Return on Capital Employed (ROCE) evaluates the profitability of Accel in relation to its capital employed. In simple terms, ROCE provides insight to investors as to how well the company is utilizing the capital deployed. A high ROCE of more than 20% shows that the business is making profitable use of its capital.
Total debt of Accel shows how much the company owes to either banks or individual creditors. In simple terms, this is the amount the company has to repay. Total debt can be a very useful metric to show the financial health of the company. Total debt more than equity is considered to be a bad sign.
The Debt-to-Equity (DE) ratio of Accel compares its total debt to shareholders' equity. A higher Debt to Equity ratio could indicate higher financial risk, while a lower ratio suggests that the company is managing its debt efficiently.
CAGR shows the consistent growth rate of Accel over a specific period, whether it is over a month, a year, or 10 years. It is a key metric to evaluate the company’s long-term growth potential. Main metrics for which CAGR is calculated are net sales, net profit, operating profit, and stock returns.

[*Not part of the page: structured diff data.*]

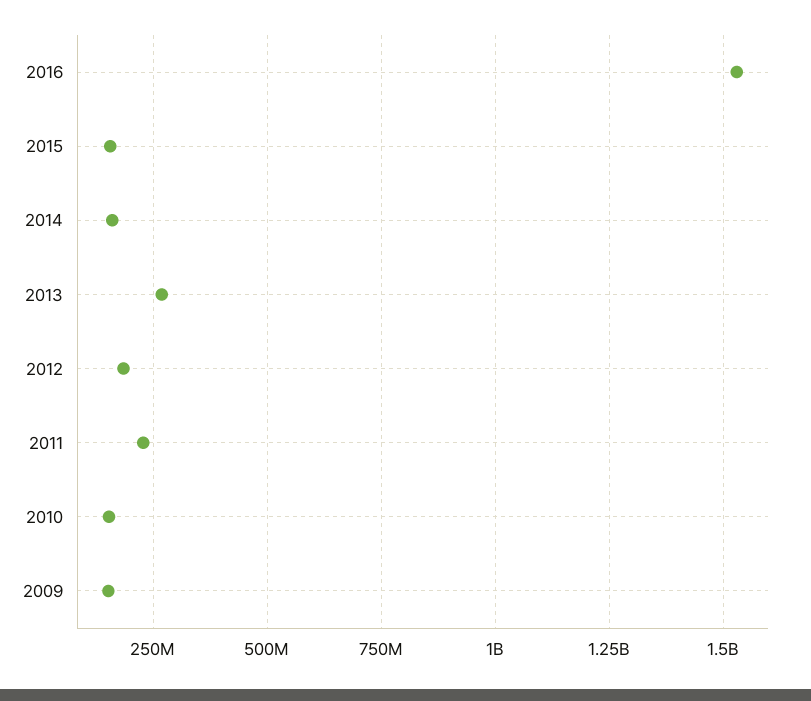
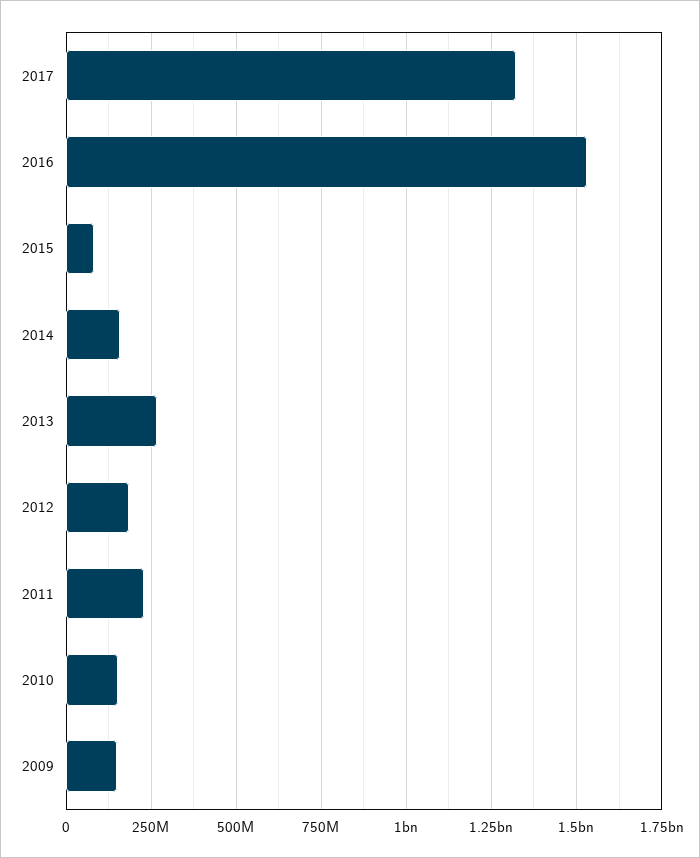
2015: 150000000 -> 75000000
2017: none -> 1325000000

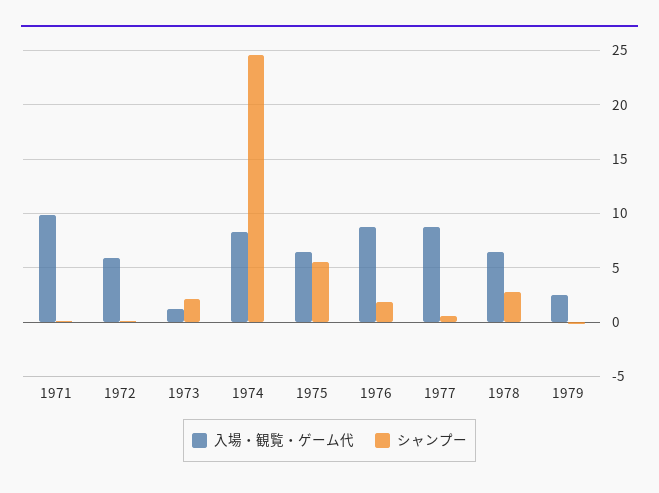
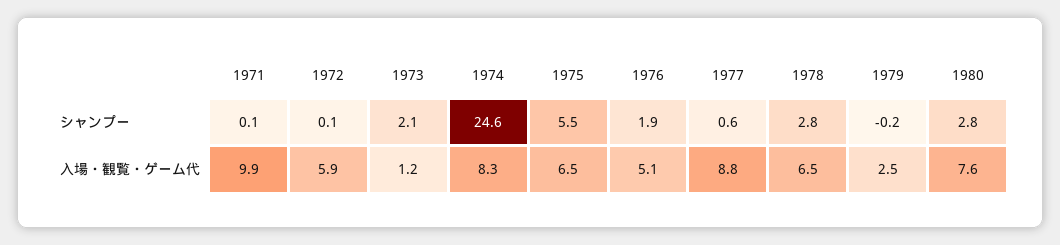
入場・観覧・ゲーム代, 1976: 9 -> 5.1
シャンプー, 1980: none -> 2.8
入場・観覧・ゲーム代, 1980: none -> 7.6

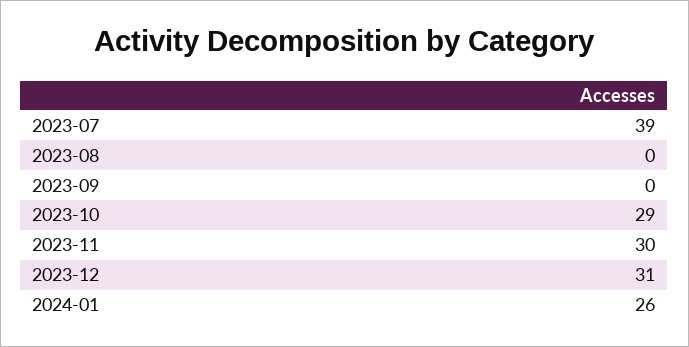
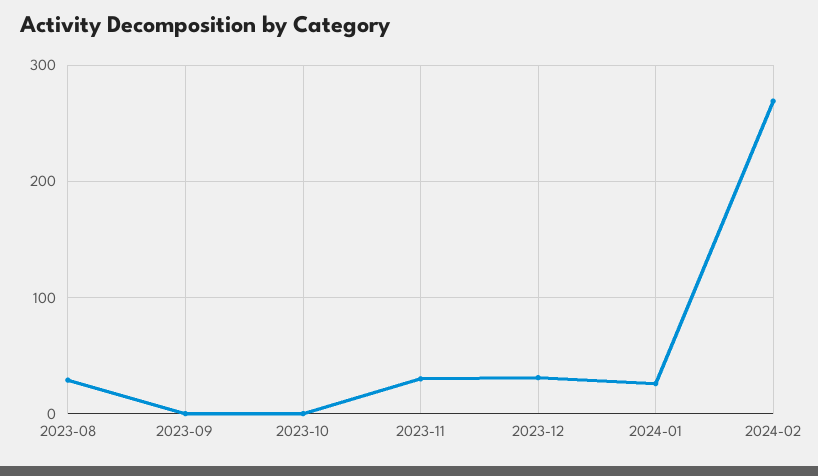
2023-07: 39 -> none
2023-08: 0 -> 30
2023-10: 29 -> 0
2024-02: none -> 270

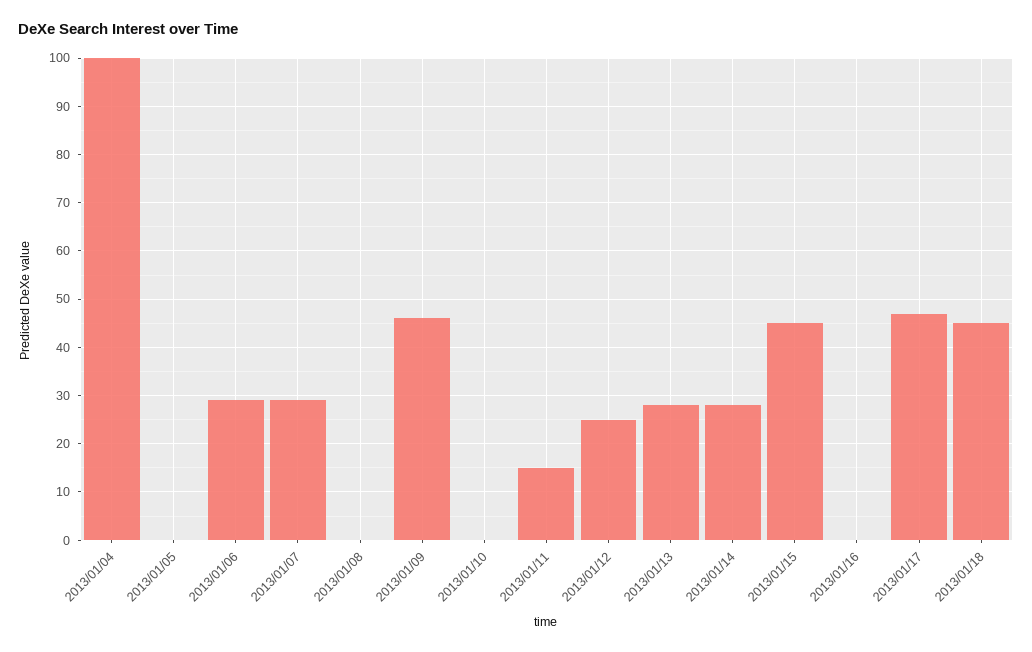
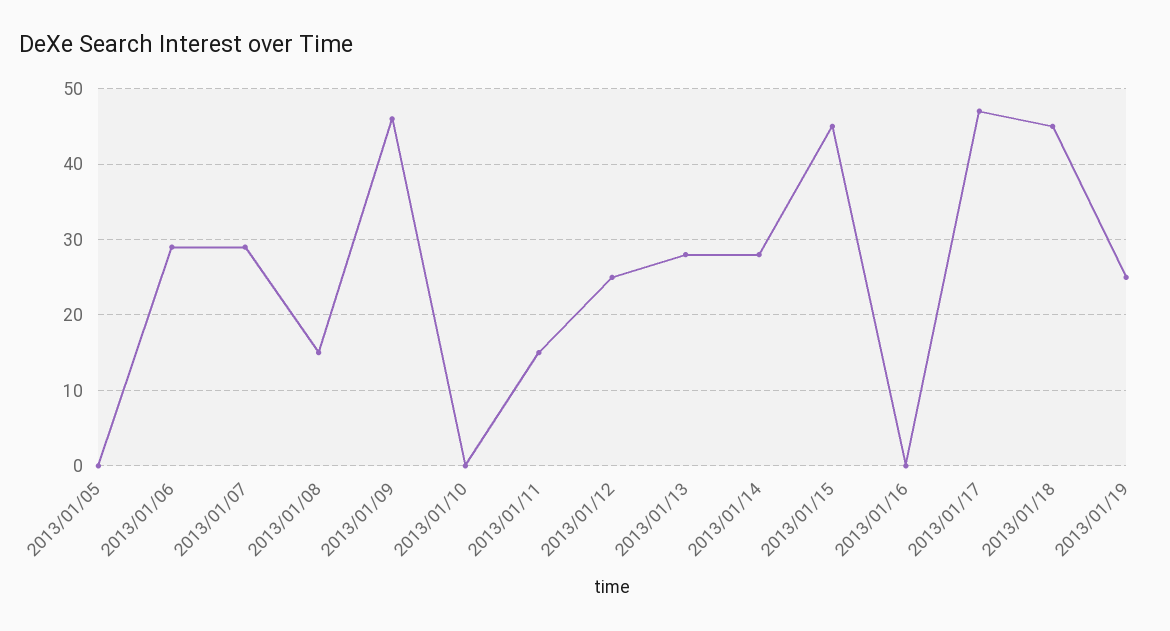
2013/01/04: 100 -> none
2013/01/08: 0 -> 15
2013/01/19: none -> 25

Technical analysis of Accel helps investors get an insight into when they can enter or exit the stock. Key components of Accel Technical Analysis include:
There are usually multiple support levels, but the main support levels for a stock are S1, S2, S3. Support levels indicate price points where stock might get support from buyers, helping the stock stop falling and rise.
There are usually multiple resistance levels, but the main resistance levels for a stock are R1, R2, R3. Resistance levels represent price points where Accel shares often struggle to rise above due to selling pressure.
Dividends refer to the portion of the company’s profits distributed to its shareholders. Dividends are typically paid out in cash and reflect Accel ’s financial health and profitability.
Bonus shares are usually given by companies to make the stock more affordable, increase liquidity, boost investor confidence, and more.
Stock split increases the number of its outstanding shares by dividing each existing share into multiple shares. When the company offers a stock split, the face value of the stock reduces in the same proportion as the split ratio.
The financials of Accel provide a complete view to investors about its net sales, net profit, operating profits, expenses, and overall financial health. Investors can analyze financial data to assess the company’s stability and also understand how the company has been growing financially.
The profit and loss statement of Accel highlights its net sales, net profit, total expenditure, and operating profits in the current financial year. This Profit and Loss statement is crucial for evaluating the profitability and financial stability of Accel .
The balance sheet presents a snapshot of Accel ’s assets, liabilities, and equity of shareholders, providing insights into the financials of the company.
Cashflow statements track the company's cash inflows and outflows over a period. It is an essential tool for understanding how well the company manages its liquidity and finances.